Material for this exercise ->
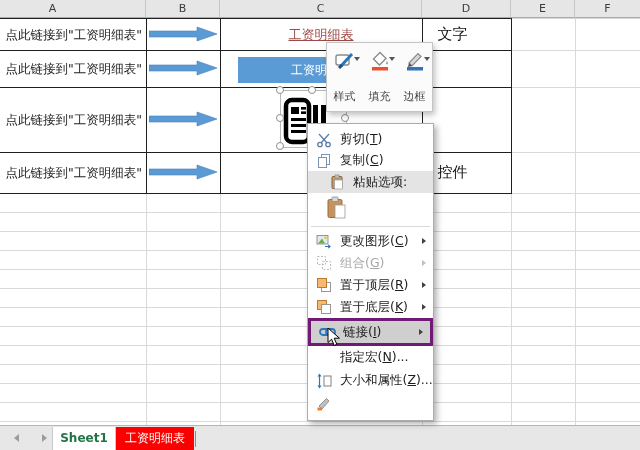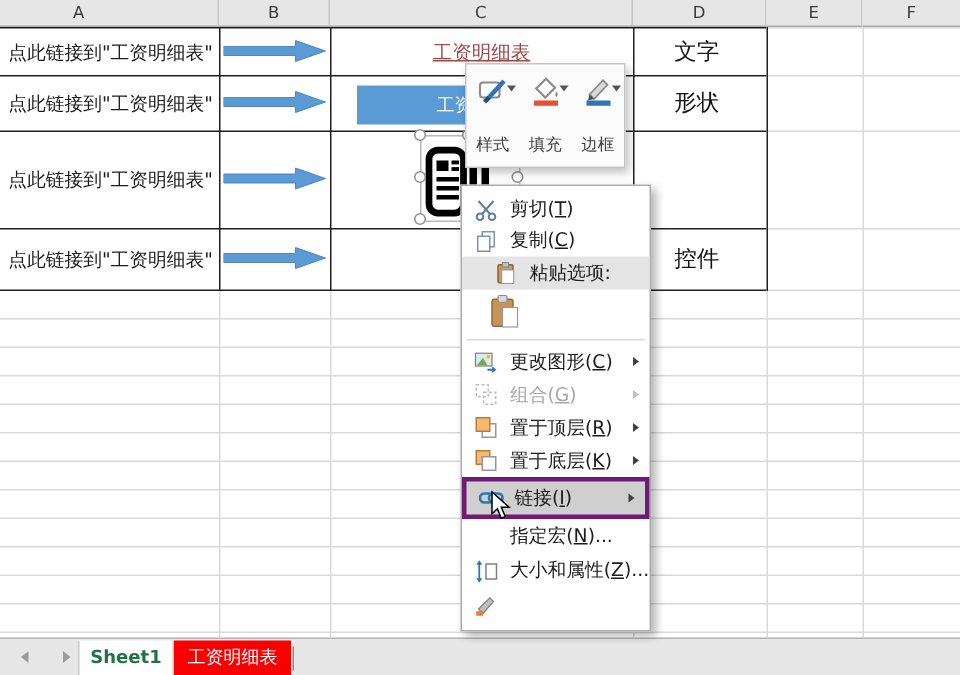--- a/index.html
+++ b/index.html
@@ -18,7 +18,7 @@
   
   .atext{position:absolute;left:-14px;width:156px;text-align:right;font-size:12.5px;color:#1c1c1c;
          white-space:nowrap;overflow:visible;}
-  .dlabel{position:absolute;left:420px;width:89px;text-align:center;font-size:15px;color:#111;}
+  .dlabel{position:absolute;left:408px;width:89px;text-align:center;font-size:15px;color:#111;}
   .c1link{position:absolute;left:220px;width:202px;text-align:center;font-size:13px;
           text-decoration:underline;}
   .arrow{position:absolute;left:149px;}

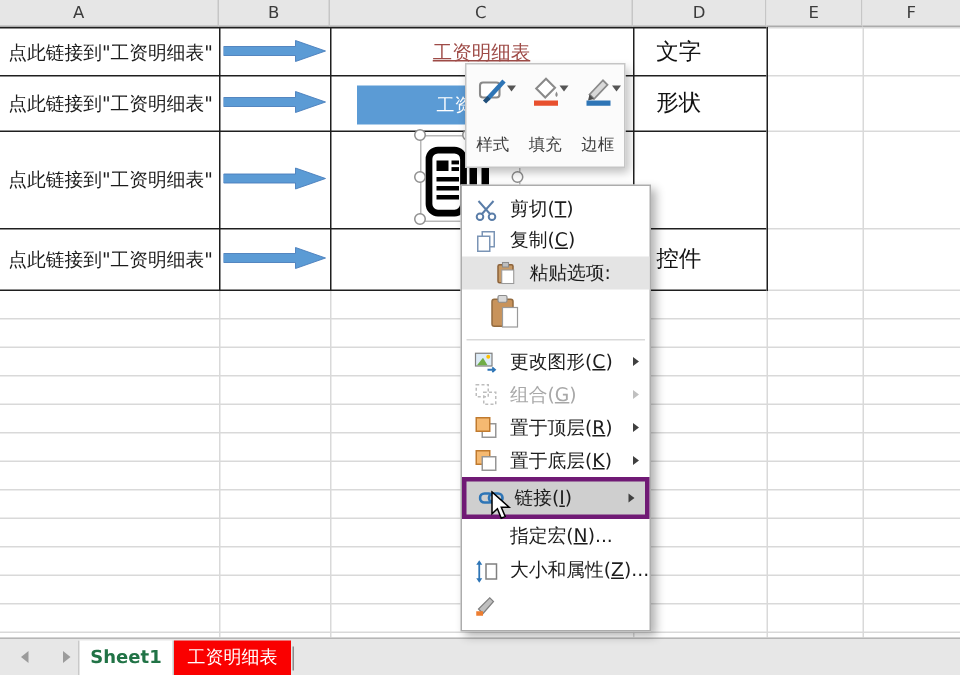--- a/index.html
+++ b/index.html
@@ -129,7 +129,6 @@
   <div class="atext" style="top:165px">点此链接到"工资明细表"</div>
 
   <div class="dlabel" style="top:25px">文字</div>
-  <div class="dlabel" style="top:59px">形状</div>
   <div class="dlabel" style="top:163px">控件</div>
 
   <svg class="arrow" style="top:26px" width="70" height="16">

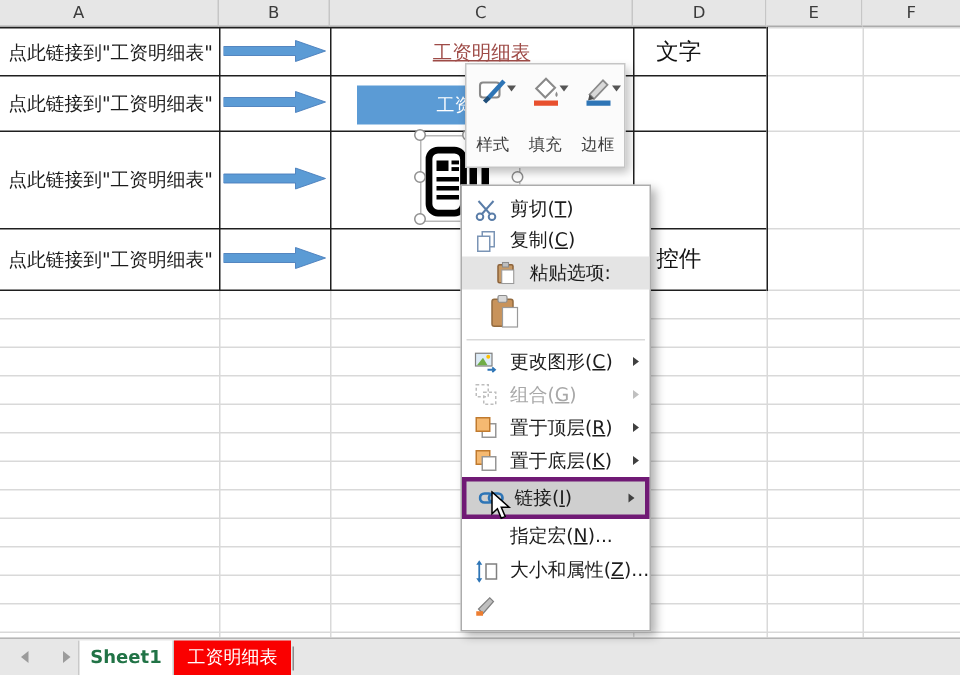--- a/index.html
+++ b/index.html
@@ -34,7 +34,7 @@
   .shapeicon{position:absolute;left:283px;top:97px;z-index:4;}
 
   
-  #minitb{position:absolute;left:310px;top:42px;width:107px;height:70px;background:#FBFBFB;
+  #minitb{position:absolute;left:326px;top:42px;width:107px;height:70px;background:#FBFBFB;
           border:1px solid #C5C5C5;box-shadow:2px 3px 6px rgba(0,0,0,.25);z-index:30;
           display:flex;box-sizing:border-box;justify-content:flex-end;}
   .tbbtn{flex:1;position:relative;text-align:center;cursor:default;}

Exercise goal ->
A verbatim copy of the records above, without pictures, is required.

Solution to this problem ->
--- a/index.html
+++ b/index.html
@@ -18,7 +18,7 @@
   
   .atext{position:absolute;left:-14px;width:156px;text-align:right;font-size:12.5px;color:#1c1c1c;
          white-space:nowrap;overflow:visible;}
-  .dlabel{position:absolute;left:420px;width:89px;text-align:center;font-size:15px;color:#111;}
+  .dlabel{position:absolute;left:408px;width:89px;text-align:center;font-size:15px;color:#111;}
   .c1link{position:absolute;left:220px;width:202px;text-align:center;font-size:13px;
           text-decoration:underline;}
   .arrow{position:absolute;left:149px;}

--- a/index.html
+++ b/index.html
@@ -129,7 +129,6 @@
   <div class="atext" style="top:165px">点此链接到"工资明细表"</div>
 
   <div class="dlabel" style="top:25px">文字</div>
-  <div class="dlabel" style="top:59px">形状</div>
   <div class="dlabel" style="top:163px">控件</div>
 
   <svg class="arrow" style="top:26px" width="70" height="16">

--- a/index.html
+++ b/index.html
@@ -34,7 +34,7 @@
   .shapeicon{position:absolute;left:283px;top:97px;z-index:4;}
 
   
-  #minitb{position:absolute;left:310px;top:42px;width:107px;height:70px;background:#FBFBFB;
+  #minitb{position:absolute;left:326px;top:42px;width:107px;height:70px;background:#FBFBFB;
           border:1px solid #C5C5C5;box-shadow:2px 3px 6px rgba(0,0,0,.25);z-index:30;
           display:flex;box-sizing:border-box;justify-content:flex-end;}
   .tbbtn{flex:1;position:relative;text-align:center;cursor:default;}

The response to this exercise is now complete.